The only time that Putin likely did care was when his former “chef” Yevgeny Prigozhin led the mercenary Wagner Group toward Moscow last June. But that coup was aborted en route, Prigozhin is dead, and Putin is back to casually defending his actions by telling stories about how Poland was unreasonable when it didn’t just hand over territory to the Nazis.

Militarily, this war has morphed into something that no one saw coming. It’s not war as Russia practiced it in Georgia or Chechnya. And despite an infusion of NATO weaponry and training, it’s nothing like any conflict the West ever envisioned. It is a drone war. A war that has elements of every war back to World War I mixed with scenes lifted from a “Terminator” movie.

Imagine what would happen today if Russia tried to form that 40-kilometer convoy in Ukrainian territory. The festival of explosions might have been visible in Moscow.

But Ukraine is in no way unique in making heavy use of drones. Russia has them, as well. Combine that with massive minefields and heavy fortifications, and Ukraine’s attempts to advance in the summer of 2023 stalled out. 

Now Russia is pushing back. And while it may seem that they’re using the same “throw out isolated squads to die for no purpose” strategy that they employed through the first year of the war, they’re not. They’re throwing out squads to die, but those squads are forcing a much smaller Ukrainian force to attempt to hold every location along a long, difficult front. Meanwhile, Russia reportedly shifts tens of thousands of troops around behind the line, looking for an attack on Kupyansk, or Robotyne, or maybe back to Bakhmut. Soon after the capture of the rubble that was Avdiivka, Russia began moving near Marinka, and they’ve already reported to have taken ground in that area.

Putin is still not going to get his three-day march to Kyiv. He’s not going to be there in three weeks. Or three months. But the summer ahead could be grim. 
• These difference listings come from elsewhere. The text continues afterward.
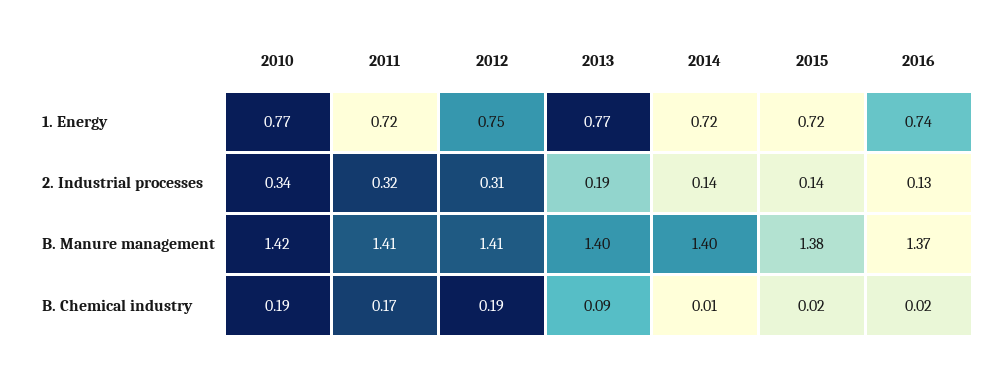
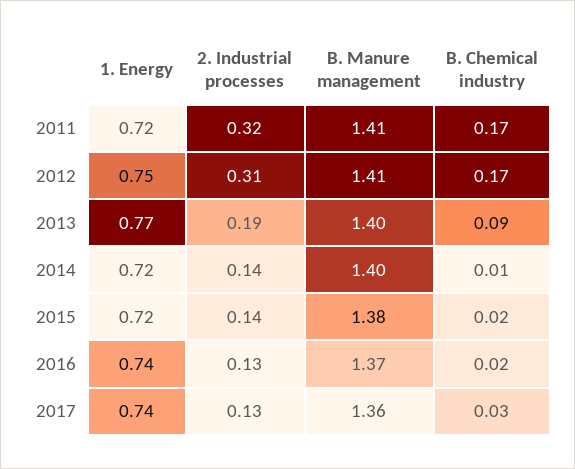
2010, 1. Energy: 0.77 -> none
2010, 2. Industrial processes: 0.34 -> none
2010, B. Manure management: 1.42 -> none
2010, B. Chemical industry: 0.19 -> none
2012, B. Chemical industry: 0.19 -> 0.17
2017, 1. Energy: none -> 0.74
2017, 2. Industrial processes: none -> 0.13
2017, B. Manure management: none -> 1.36
2017, B. Chemical industry: none -> 0.03

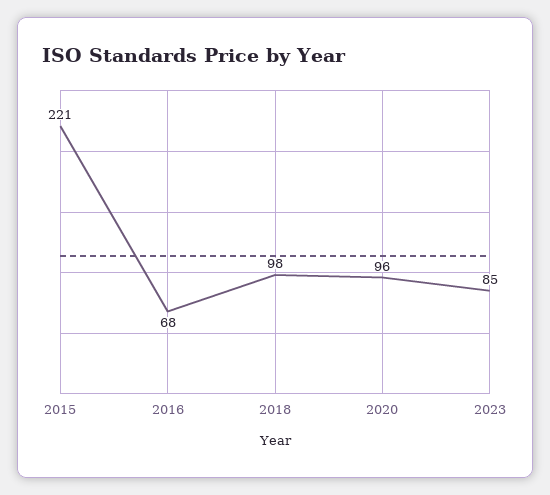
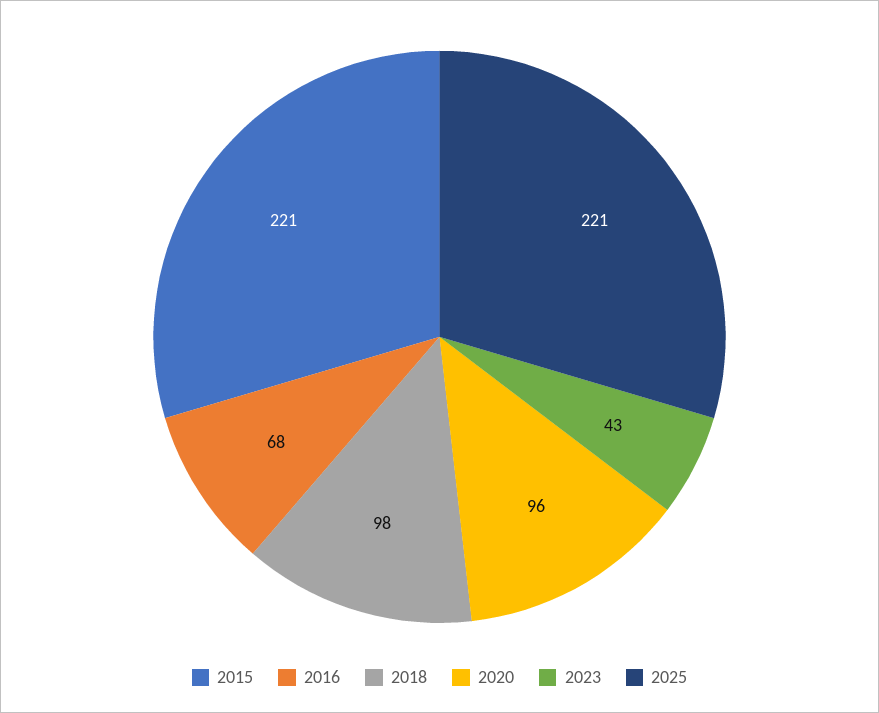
2023: 85 -> 43
2025: none -> 221

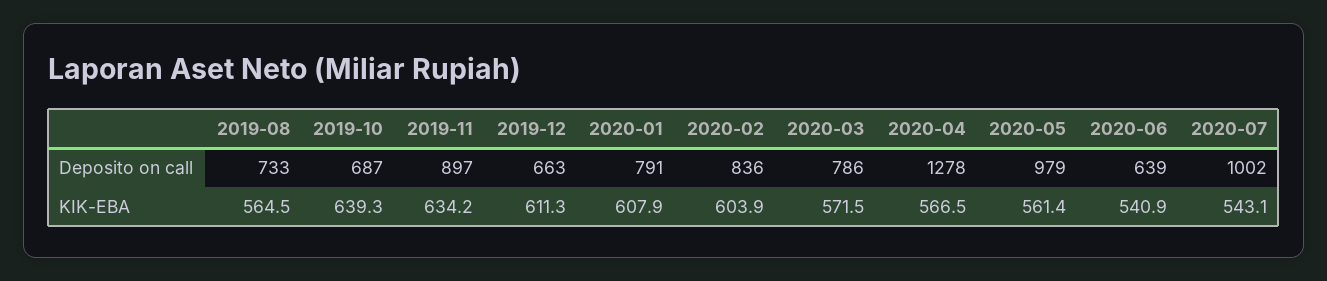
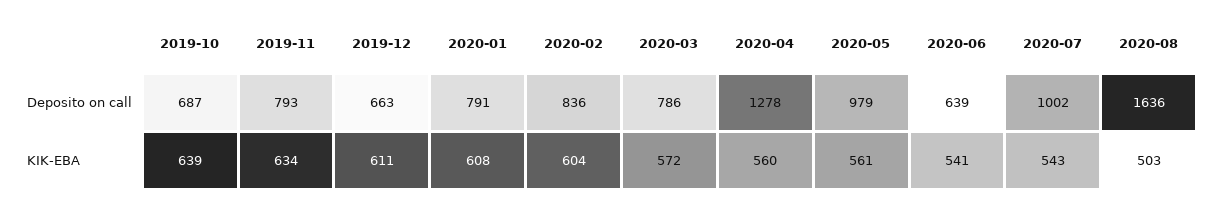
2019-08, Deposito on call: 733 -> none
2019-11, Deposito on call: 897 -> 793
2019-08, KIK-EBA: 564.5 -> none
2020-04, KIK-EBA: 566.5 -> 560
2020-08, Deposito on call: none -> 1636
2020-08, KIK-EBA: none -> 503

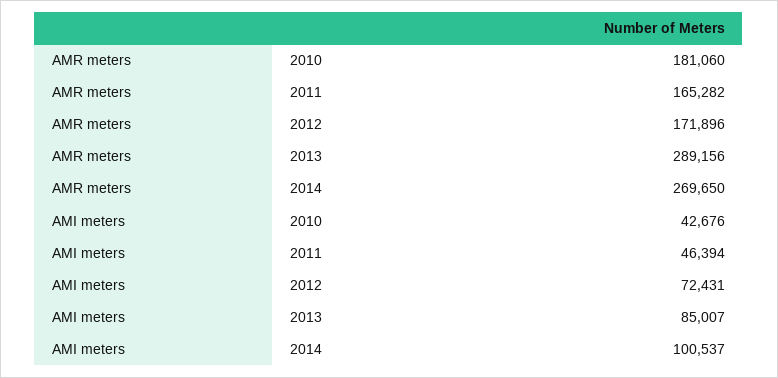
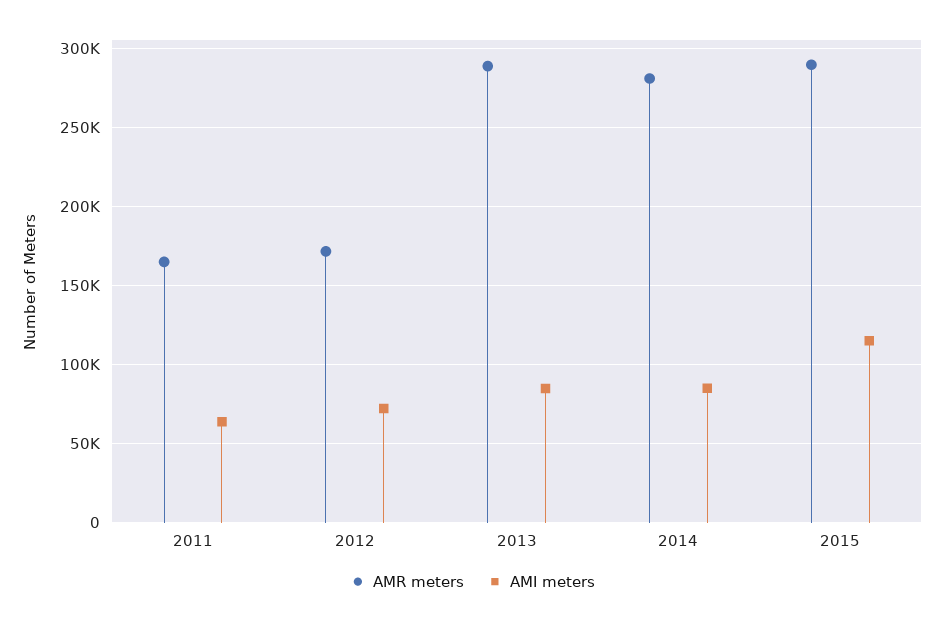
AMR meters, 2010: 181060 -> none
AMR meters, 2014: 269650 -> 280000
AMI meters, 2010: 42676 -> none
AMI meters, 2011: 46394 -> 65000
AMI meters, 2014: 100537 -> 85000
AMR meters, 2015: none -> 290000
AMI meters, 2015: none -> 115000

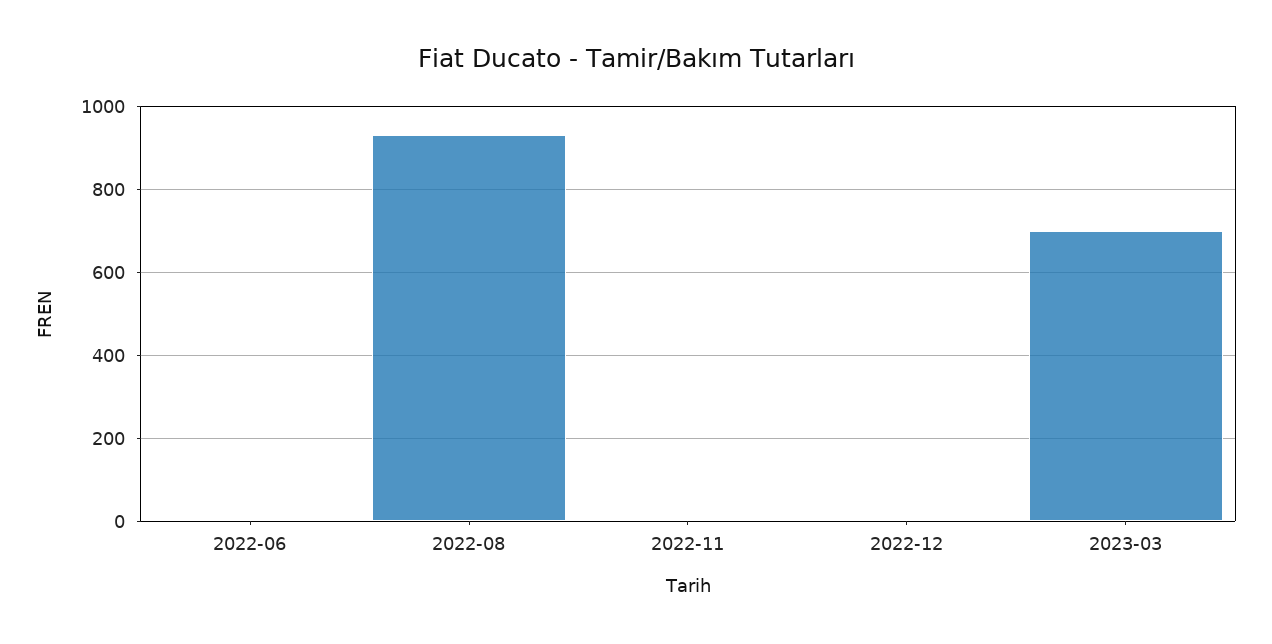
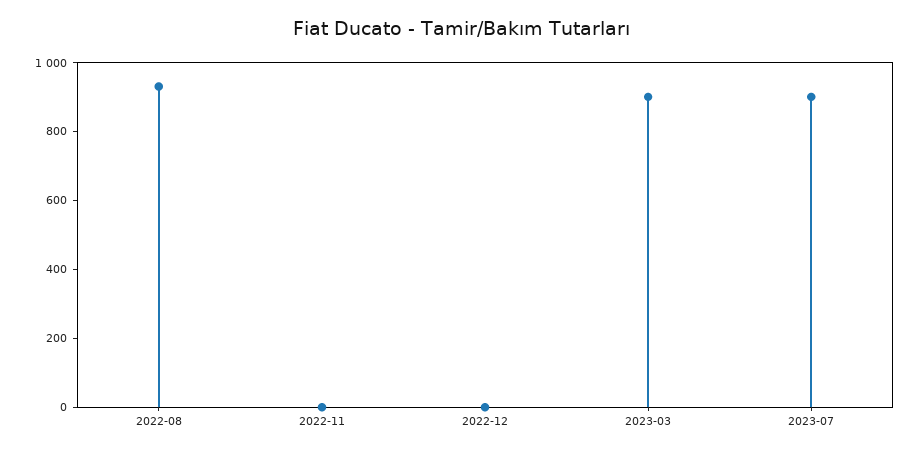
2022-06: 0 -> none
2023-03: 700 -> 900
2023-07: none -> 900

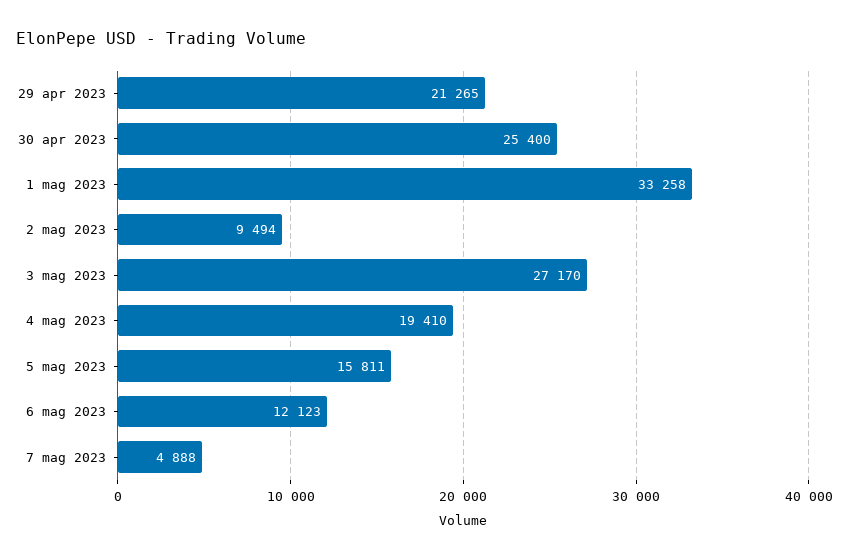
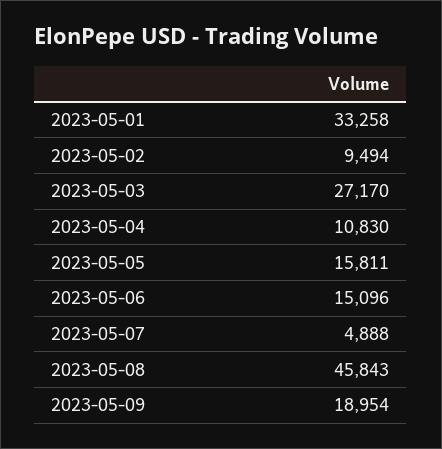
29 apr 2023: 21265 -> none
30 apr 2023: 25400 -> none
4 mag 2023: 19410 -> 10830
6 mag 2023: 12123 -> 15096
2023-05-08: none -> 45843
2023-05-09: none -> 18954

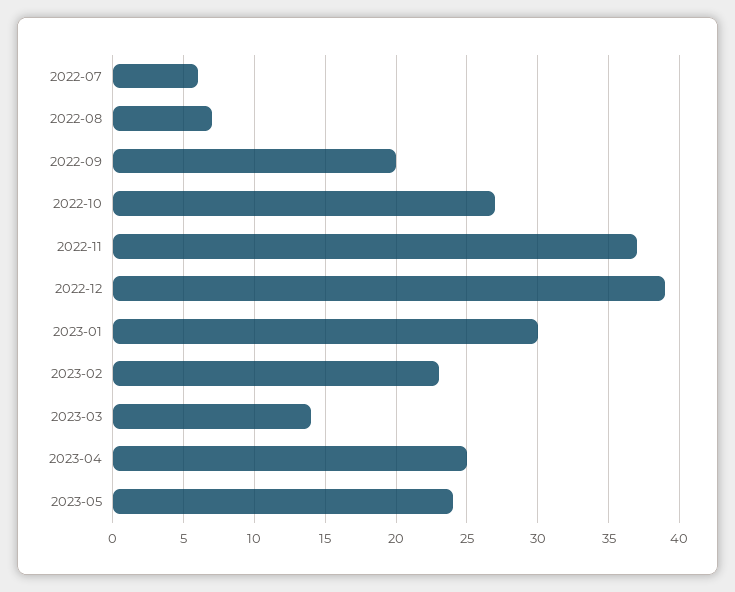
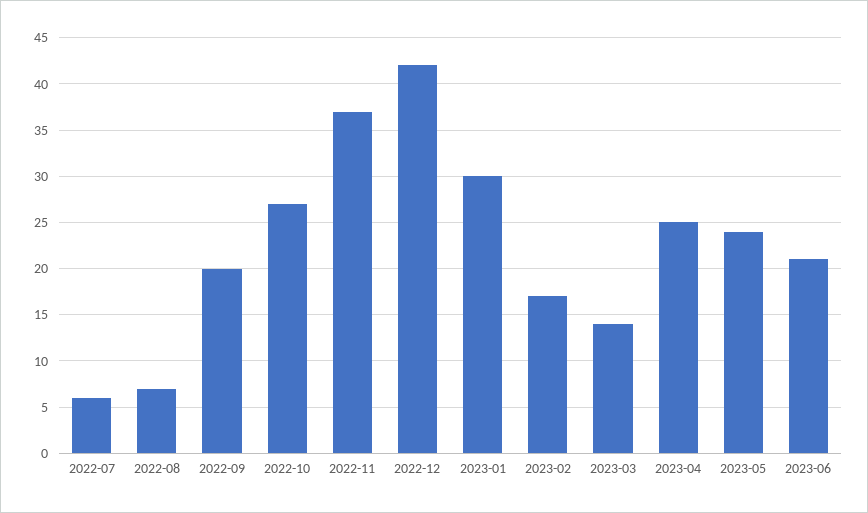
2022-12: 39 -> 42
2023-02: 23 -> 17
2023-06: none -> 21

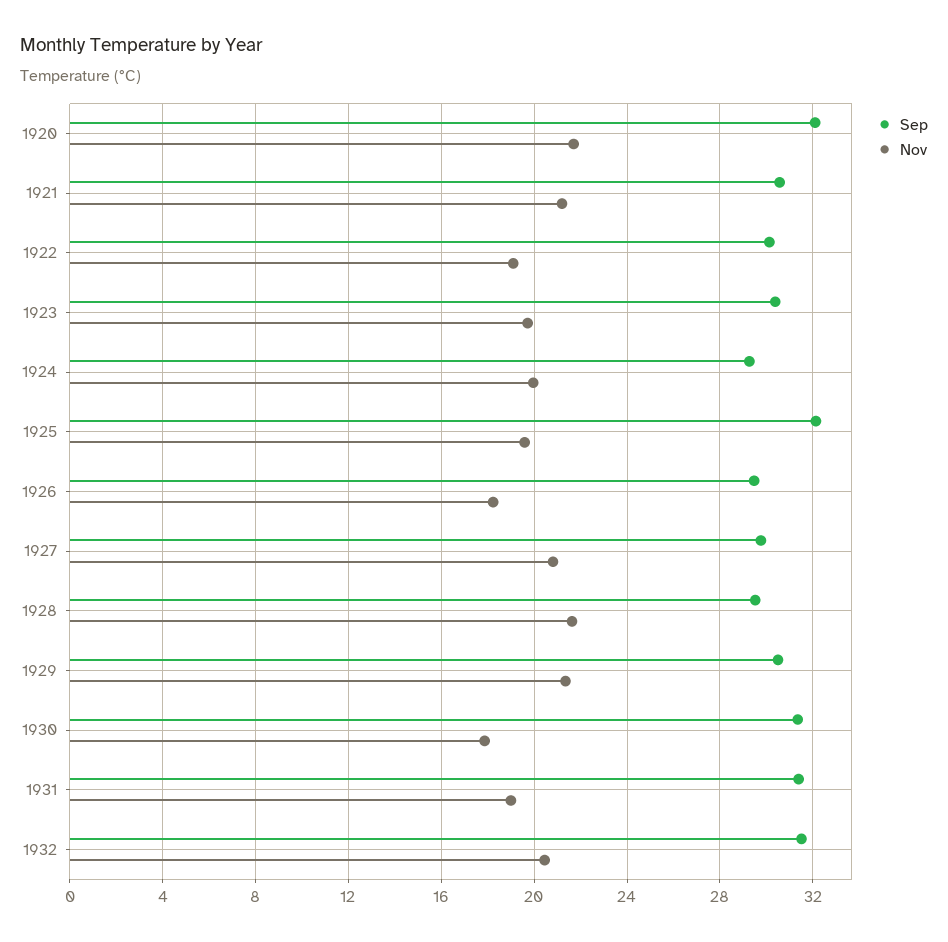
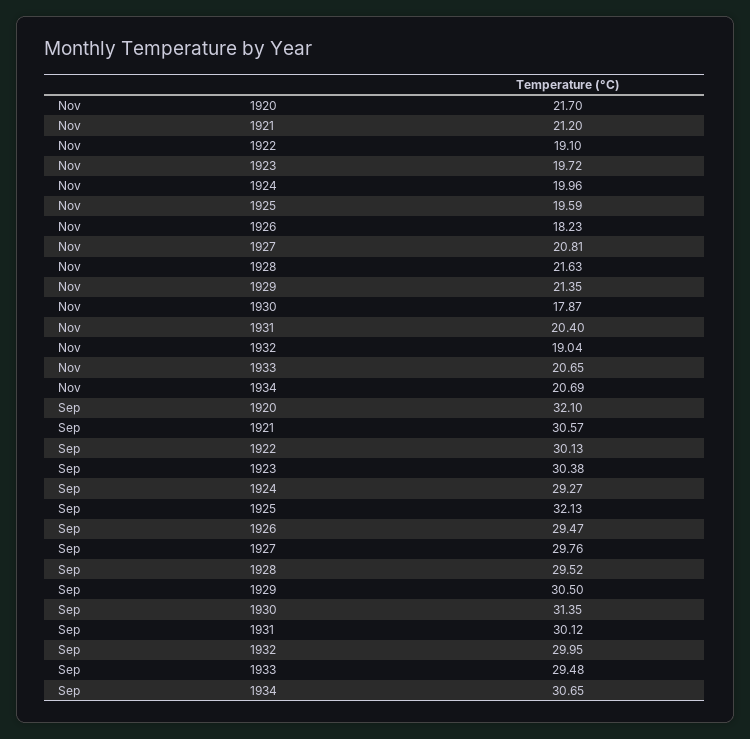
Sep, 1931: 31.5 -> 30.12
Nov, 1931: 19 -> 20.4
Sep, 1932: 31.5 -> 29.95
Nov, 1932: 20.5 -> 19.04
Nov, 1933: none -> 20.65
Nov, 1934: none -> 20.69
Sep, 1933: none -> 29.48
Sep, 1934: none -> 30.65

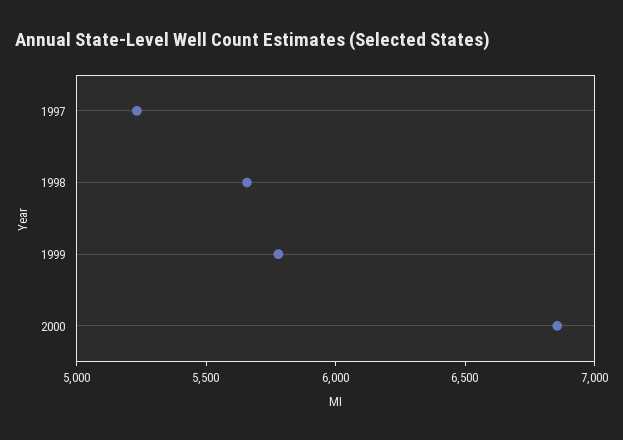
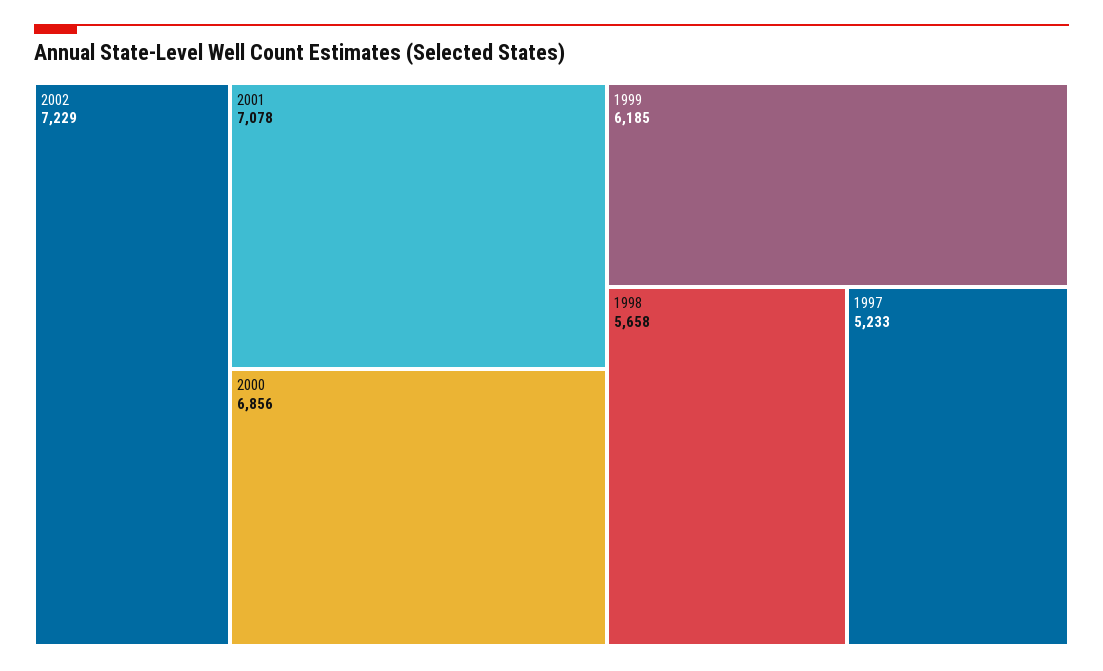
1999: 5800 -> 6185
2002: none -> 7229
2001: none -> 7078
Ukraine has been denied the ammunition and weapons it needs for so long that it’s unlikely to be able to mount anything like a counteroffensive this year. 2024 could be a year of hunkering down, trying to hang on as Russia launches one attack after another in an attempt to erase its humiliating losses—especially around Kharkiv. 

Things are not as bad as we thought they would be in those first days, but they’re certainly not where anyone who supports Ukraine wants them to be. 

If you’d shown these numbers to anyone two years ago, they would have been shocked at the horrific and historic scale of Russia’s defeat.